Exercise objective: Set down all of the data exactly. Pictures stay out of the copy.

START Exercise input

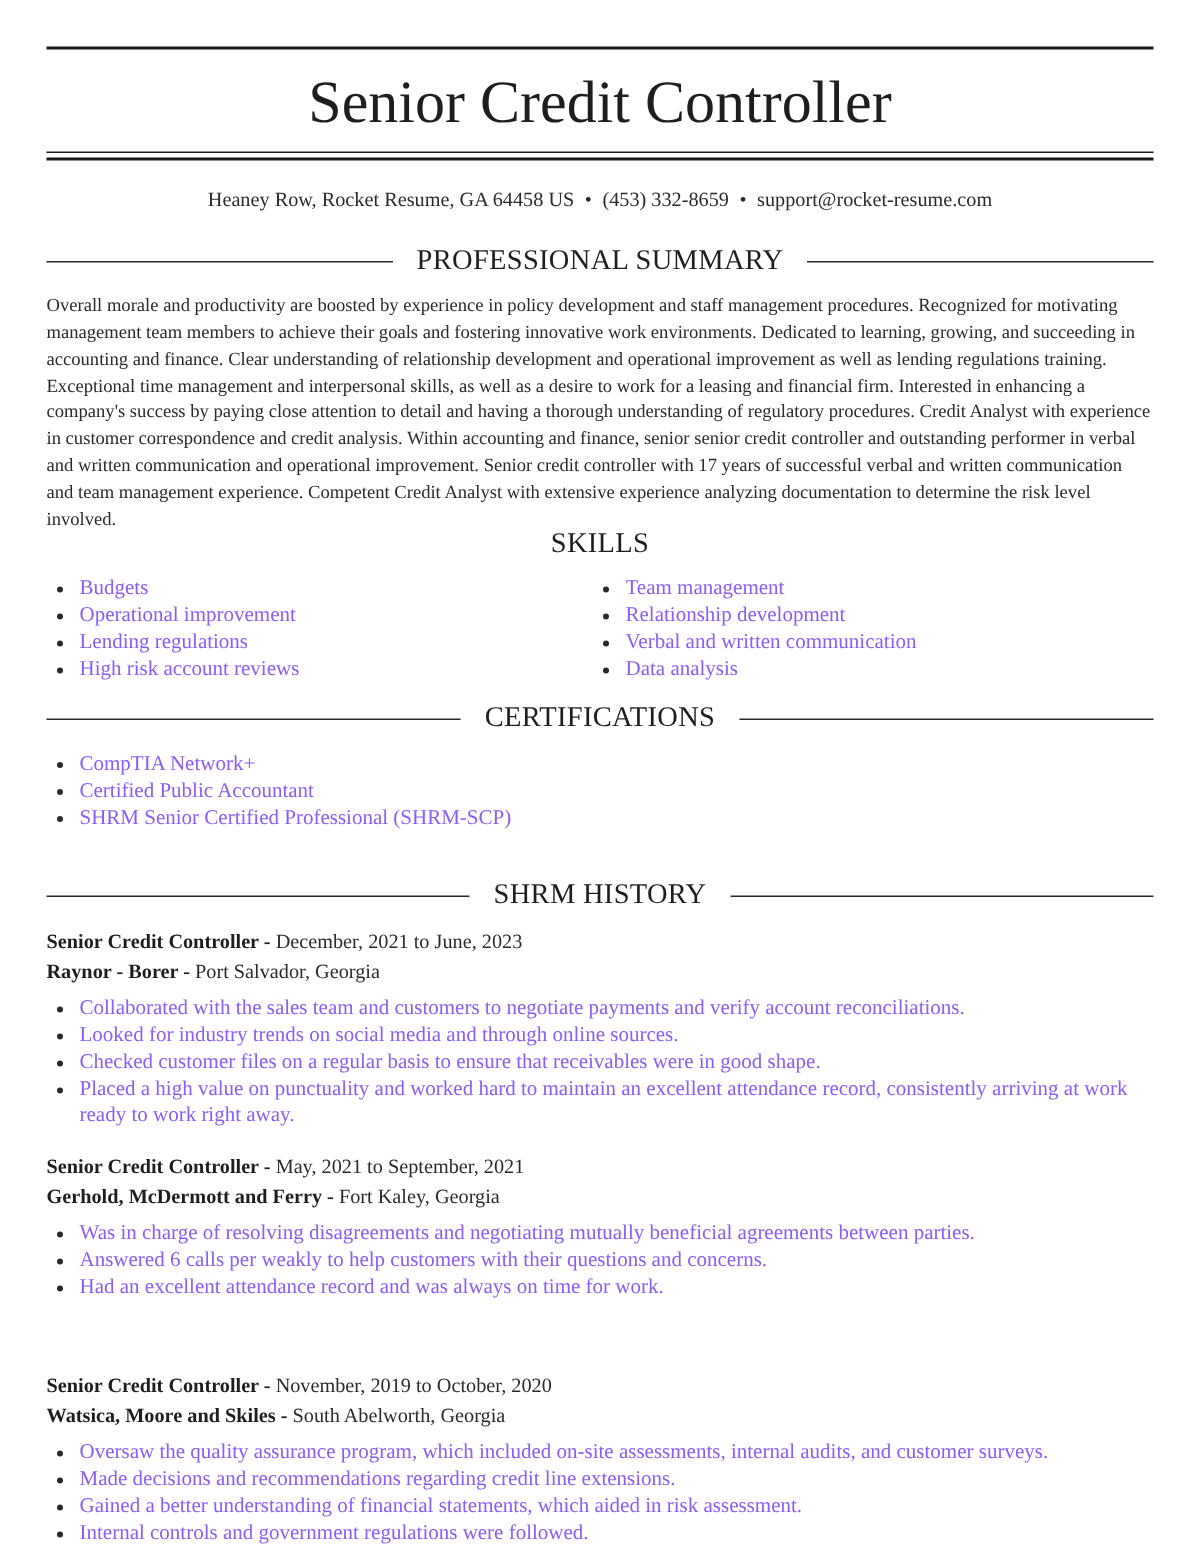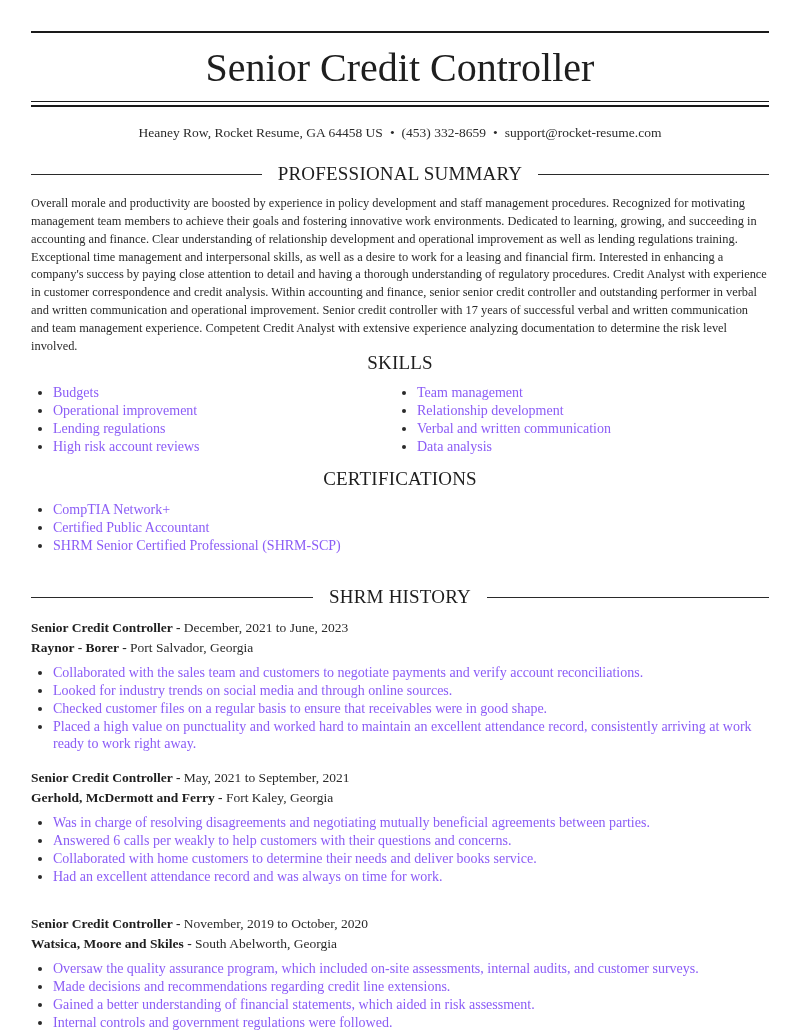--- a/index.html
+++ b/index.html
@@ -184,7 +184,7 @@
     <li>Data analysis</li>
   </ul>
 
-  <div class="section-head" style="top:467px;flex-direction:column;">
+  <div class="section-head" style="top:467px;">
     <div class="line"></div>
     <div class="label">CERTIFICATIONS</div>
     <div class="line"></div>

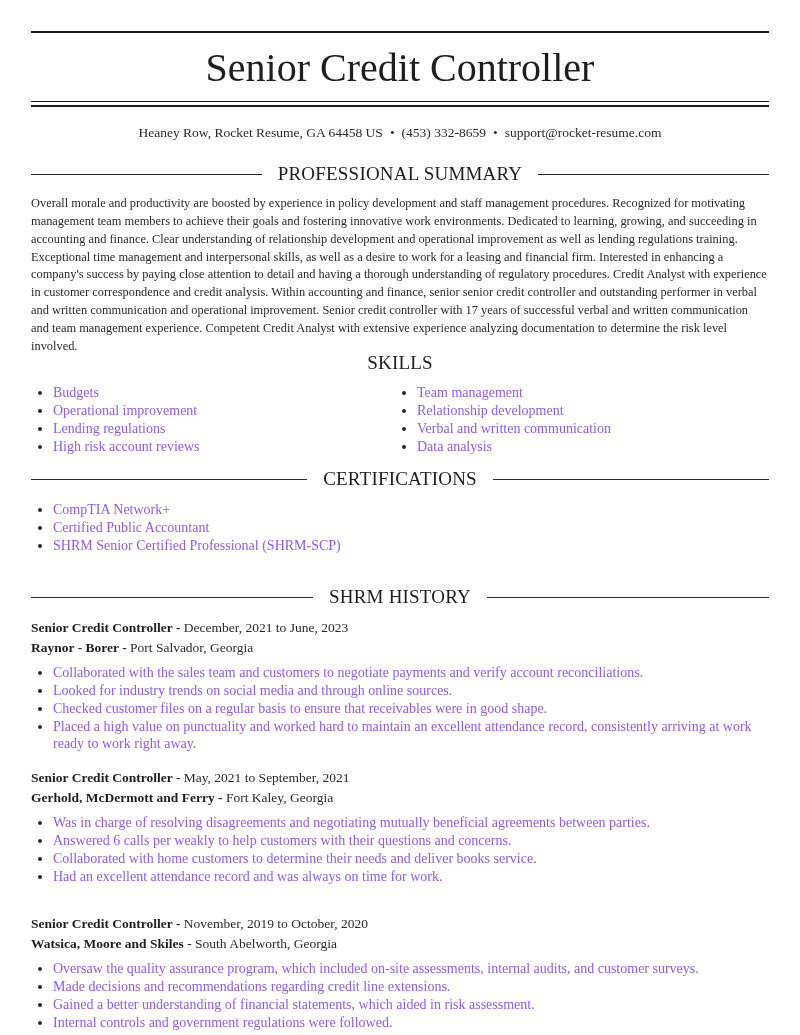--- a/index.html
+++ b/index.html
@@ -218,7 +218,6 @@
     <ul class="bullets">
       <li>Was in charge of resolving disagreements and negotiating mutually beneficial agreements between parties.</li>
       <li>Answered 6 calls per weakly to help customers with their questions and concerns.</li>
-      <li>Collaborated with home customers to determine their needs and deliver books service.</li>
       <li>Had an excellent attendance record and was always on time for work.</li>
     </ul>
   </div>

END Exercise input

Response for this exercise:
--- a/index.html
+++ b/index.html
@@ -184,7 +184,7 @@
     <li>Data analysis</li>
   </ul>
 
-  <div class="section-head" style="top:467px;flex-direction:column;">
+  <div class="section-head" style="top:467px;">
     <div class="line"></div>
     <div class="label">CERTIFICATIONS</div>
     <div class="line"></div>

--- a/index.html
+++ b/index.html
@@ -218,7 +218,6 @@
     <ul class="bullets">
       <li>Was in charge of resolving disagreements and negotiating mutually beneficial agreements between parties.</li>
       <li>Answered 6 calls per weakly to help customers with their questions and concerns.</li>
-      <li>Collaborated with home customers to determine their needs and deliver books service.</li>
       <li>Had an excellent attendance record and was always on time for work.</li>
     </ul>
   </div>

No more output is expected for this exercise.